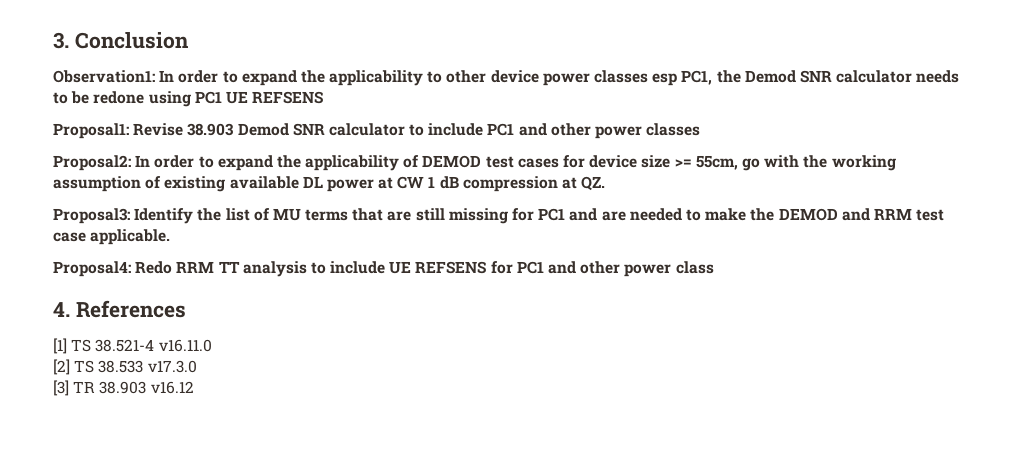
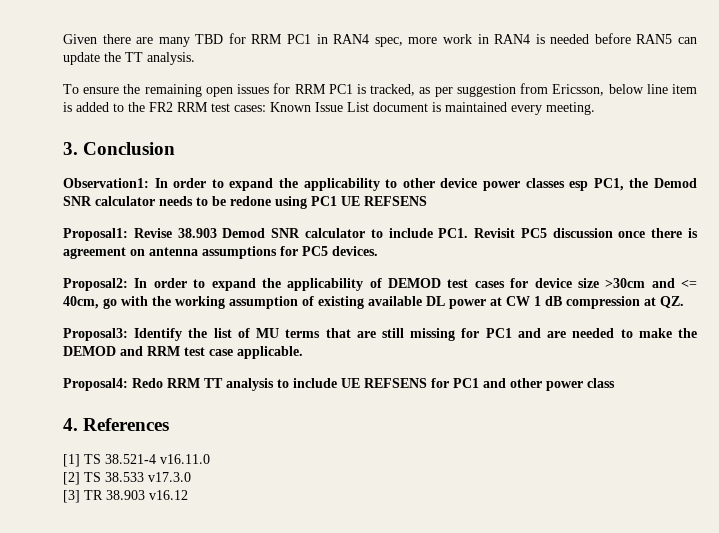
+ Given there are many TBD for RRM PC1 in RAN4 spec, more work in RAN4 is needed before RAN5 can update the TT analysis.
+ To ensure the remaining open issues for RRM PC1 is tracked, as per suggestion from Ericsson, below line item is added to the FR2 RRM test cases: Known Issue List document is maintained every meeting.
- Proposal1: Revise 38.903 Demod SNR calculator to include PC1 and other power classes
+ Proposal1: Revise 38.903 Demod SNR calculator to include PC1. Revisit PC5 discussion once there is agreement on antenna assumptions for PC5 devices.
- Proposal2: In order to expand the applicability of DEMOD test cases for device size >= 55cm, go with the working assumption of existing available DL power at CW 1 dB compression at QZ.
+ Proposal2: In order to expand the applicability of DEMOD test cases for device size >30cm and <= 40cm, go with the working assumption of existing available DL power at CW 1 dB compression at QZ.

========

• _EXERCISE BRIEF_:
Nothing but the listing, copied exactly and stripped of its images, should appear in the response.

• _EXERCISE RESULT_:
+ Given there are many TBD for RRM PC1 in RAN4 spec, more work in RAN4 is needed before RAN5 can update the TT analysis.
+ To ensure the remaining open issues for RRM PC1 is tracked, as per suggestion from Ericsson, below line item is added to the FR2 RRM test cases: Known Issue List document is maintained every meeting.
- Proposal1: Revise 38.903 Demod SNR calculator to include PC1 and other power classes
+ Proposal1: Revise 38.903 Demod SNR calculator to include PC1. Revisit PC5 discussion once there is agreement on antenna assumptions for PC5 devices.
- Proposal2: In order to expand the applicability of DEMOD test cases for device size >= 55cm, go with the working assumption of existing available DL power at CW 1 dB compression at QZ.
+ Proposal2: In order to expand the applicability of DEMOD test cases for device size >30cm and <= 40cm, go with the working assumption of existing available DL power at CW 1 dB compression at QZ.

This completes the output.